In the file, the counties are represented by their serial letters, so ordering and conversion to integer index representation is required to reach a representation similar to that of the SpatialStats module for spatial neighbours:

class(unstand) <- c("spatial.neighbour", class(unstand))
of <- ordered(unstand$from)
attr(unstand, "region.id") <- levels(of)
unstand$from <- as.integer(of)
unstand$to <- as.integer(ordered(unstand$to))
attr(unstand, "n") <- length(unique(unstand$from))
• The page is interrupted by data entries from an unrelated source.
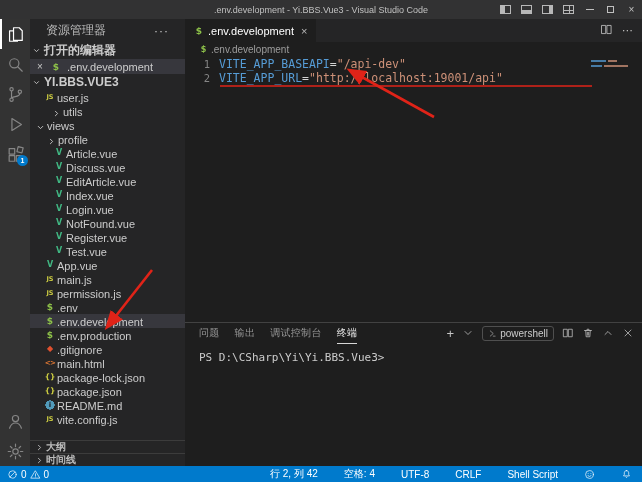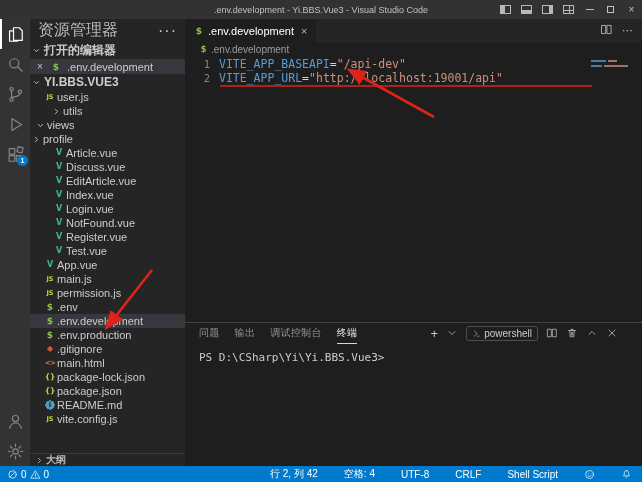--- a/index.html
+++ b/index.html
@@ -27,39 +27,39 @@
 .activitybar{flex:0 0 30px;background:#333333;display:flex;flex-direction:column}
 .ab-item{height:30px;display:flex;align-items:center;justify-content:center;color:#868686;position:relative;cursor:pointer}
 .ab-item svg{width:19px;height:19px}
 .ab-item.active{color:#ffffff;box-shadow:inset 2px 0 0 #ffffff}
 .ab-bottom{margin-top:auto}
 .badge{position:absolute;right:2px;bottom:3px;min-width:11px;height:11px;border-radius:6px;background:#007acc;color:#fff;
   font-size:7px;display:flex;align-items:center;justify-content:center;font-weight:bold}
 
 
 .sidebar{flex:0 0 155px;background:#252526;display:flex;flex-direction:column;min-height:0;font-size:11px}
-.sb-title{flex:0 0 23px;display:flex;align-items:center;padding:0 8px;font-size:16px;color:#bbbbbb}
+.sb-title{flex:0 0 23px;display:flex;align-items:center;padding:0 16px;font-size:12px;color:#bbbbbb}
 .sb-title .more{margin-left:auto;color:#cccccc;letter-spacing:1px;cursor:pointer}
 .sec-head{display:flex;align-items:center;font-size:12px;font-weight:bold;color:#cccccc;gap:2px;cursor:pointer}
 .oe-head{flex:0 0 17px}
 .proj-head{flex:0 0 16px}
 .chev svg{width:9px;height:9px;display:block}
 .sec-head .chev{width:12px;display:flex;align-items:center;justify-content:center}
 .oe-item{flex:0 0 15px;display:flex;align-items:center;background:#37373d;padding-left:7px;gap:4px;cursor:pointer}
 .oe-close{font-size:10px;color:#c5c5c5;width:8px;cursor:pointer}
 .ficon{flex:0 0 14px;width:14px;text-align:center;font-weight:bold;font-family:"DejaVu Sans",sans-serif;line-height:14px;height:14px}
 .ficon.js{color:#cbcb41;font-size:6.5px}
 .ficon.vue{color:#41b883;font-size:8px}
 .ficon.env{color:#8dc149;font-size:9px}
 .ficon.git{color:#e0502e;font-size:8px}
 .ficon.html{color:#e37933;font-size:7px;letter-spacing:-.5px}
 .ficon.json{color:#cbcb41;font-size:7.5px}
 .ficon.info{color:#16161e;font-size:7px;background:radial-gradient(circle,#519aba 0,#519aba 4.5px,transparent 4.7px)}
 .tree{flex:1 1 auto;overflow:hidden}
-.tree-row{height:14px;display:flex;align-items:center;color:#cccccc;cursor:pointer;white-space:nowrap}
+.tree-row{height:14px;display:flex;align-items:flex-end;color:#cccccc;cursor:pointer;white-space:nowrap}
 .tree-row.selected{background:#37373d}
 .tree-row .chev{width:13px;flex:0 0 13px;display:flex;align-items:center;justify-content:center;color:#cccccc}
 .tree-label{overflow:hidden;text-overflow:ellipsis}
 .sb-bottom{margin-top:auto}
 .sb-section{height:13px;border-top:1px solid #3c3c3c;display:flex;align-items:center;font-size:10px;font-weight:bold;color:#bbbbbb;gap:1px;padding-left:3px;cursor:pointer}
 .sb-section .chev{width:12px;display:flex;align-items:center;justify-content:center}
 
 
 .editor-col{flex:1;display:flex;flex-direction:column;min-width:0;background:#1e1e1e}
 .tabbar{flex:0 0 23px;background:#252526;display:flex;align-items:stretch}
@@ -78,21 +78,21 @@
 .tok-operator{color:#d4d4d4}
 .tok-string{color:#ce9178}
 .minimap{position:absolute;top:3px;right:3px;width:48px}
 .mm-line{display:flex;gap:2px;margin-bottom:3px}
 .mm-line span{height:2px;display:block}
 .mm-b{background:rgba(86,156,214,.75)}
 .mm-o{background:rgba(206,145,120,.75)}
 
 
 .panel{flex:0 0 144px;border-top:1px solid #424242;display:flex;flex-direction:column}
-.panel-head{flex:0 0 21px;display:flex;align-items:stretch;padding:0 24px 0 14px}
+.panel-head{flex:0 0 21px;display:flex;align-items:stretch;padding:0 8px 0 14px}
 .panel-tabs{display:flex;gap:15px}
 .panel-tab{display:flex;align-items:center;font-size:10px;color:#969696;border-bottom:1px solid transparent;cursor:pointer;letter-spacing:.3px}
 .panel-tab.active{color:#e7e7e7;border-bottom-color:#d7d7d7}
 .panel-actions{margin-left:auto;display:flex;align-items:center;gap:8px;color:#c5c5c5}
 .panel-actions svg{width:12px;height:12px}
 .pa-plus{font-size:13px;cursor:pointer}
 .ps-btn{display:flex;align-items:center;gap:3px;border:1px solid #4f4f4f;border-radius:3px;height:15px;padding:0 5px;font-size:10px;color:#cccccc;cursor:pointer}
 .ps-btn svg{width:9px;height:9px}
 .panel-body{flex:1;padding:7px 0 0 14px;font-family:"DejaVu Sans Mono","Liberation Mono",monospace;font-size:11px;color:#cccccc}
 
@@ -228,21 +228,21 @@
             <span class="tree-label">utils</span>
           </div>
           <div class="tree-row" style="padding-left: 4px;">
             <span class="chev">
               <svg viewBox="0 0 24 24" fill="none" stroke="currentColor" stroke-width="2.4" stroke-linecap="round" stroke-linejoin="round">
                 <path d="M6 9l6 6 6-6"></path>
               </svg>
             </span>
             <span class="tree-label">views</span>
           </div>
-          <div class="tree-row" style="">
+          <div class="tree-row" style="padding-left: 15px;">
             <span class="chev">
               <svg viewBox="0 0 24 24" fill="none" stroke="currentColor" stroke-width="2.4" stroke-linecap="round" stroke-linejoin="round">
                 <path d="M9 6l6 6-6 6"></path>
               </svg>
             </span>
             <span class="tree-label">profile</span>
           </div>
           <div class="tree-row" style="padding-left: 22px;">
             <span class="ficon vue">V</span>
             <span class="tree-label">Article.vue</span>
@@ -325,20 +325,28 @@
           </div>
         </div>
       <div class="sb-bottom">
           <div class="sb-section">
             <span class="chev">
               <svg viewBox="0 0 24 24" fill="none" stroke="currentColor" stroke-width="2.4" stroke-linecap="round" stroke-linejoin="round">
                 <path d="M9 6l6 6-6 6"></path>
               </svg>
             </span>
             <span>大纲</span>
+          </div>
+          <div class="sb-section">
+            <span class="chev">
+              <svg viewBox="0 0 24 24" fill="none" stroke="currentColor" stroke-width="2.4" stroke-linecap="round" stroke-linejoin="round">
+                <path d="M9 6l6 6-6 6"></path>
+              </svg>
+            </span>
+            <span>时间线</span>
           </div>
         </div>
     </div>
 
     <div class="editor-col">
       <div class="tabbar">
         <div class="tab">
           <span class="ficon env">$</span>
           <span>.env.development</span>
           <span class="tab-close">×</span>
Having done this, we can change its representation to a listw object, assigning an appropriate style (generalised binary) for unstandardised values:

lw_unstand <- sn2listw(unstand)
lw_unstand$style <- "B"
lw_unstand
## Characteristics of weights list object:
## Neighbour list object:
## Number of regions: 25 
## Number of nonzero links: 110 
## Percentage nonzero weights: 17.6 
## Average number of links: 4.4 
## 
## Weights style: B 
## Weights constants summary:
##    n  nn     S0         S1        S2
## B 25 625 0.8476 0.01871808 0.1229232

Note that the values of S0, S1, and S2 correspond closely with those given on page 42 of the paper, \(0.84688672\), \(0.01869986\) and \(0.12267319\). The discrepancies appear to be due to rounding in the printed table of weights.

The contiguous neighbours represented in this object ought to match those found using poly2nb. However, we see that the reproduced contiguities have a smaller link count:

nb <- poly2nb(eire_ge1)
nb
## Neighbour list object:
## Number of regions: 25 
## Number of nonzero links: 108 
## Percentage nonzero weights: 17.28 
## Average number of links: 4.32

The missing link is between Clare and Kerry, perhaps by the Tarbert–Killimer ferry, but the counties are not contiguous, as Figure \[plot\_nb\] shows:

xx <- diffnb(nb, lw_unstand$neighbours, verbose=TRUE)
## Neighbour difference for region id: Clare in relation to id: Kerry 
## Neighbour difference for region id: Kerry in relation to id: Clare
plot(eire_ge1, border="grey60")
plot(nb, coordinates(eire_ge1), add=TRUE, pch=".", lwd=2)
plot(xx, coordinates(eire_ge1), add=TRUE, pch=".", lwd=2, col=3)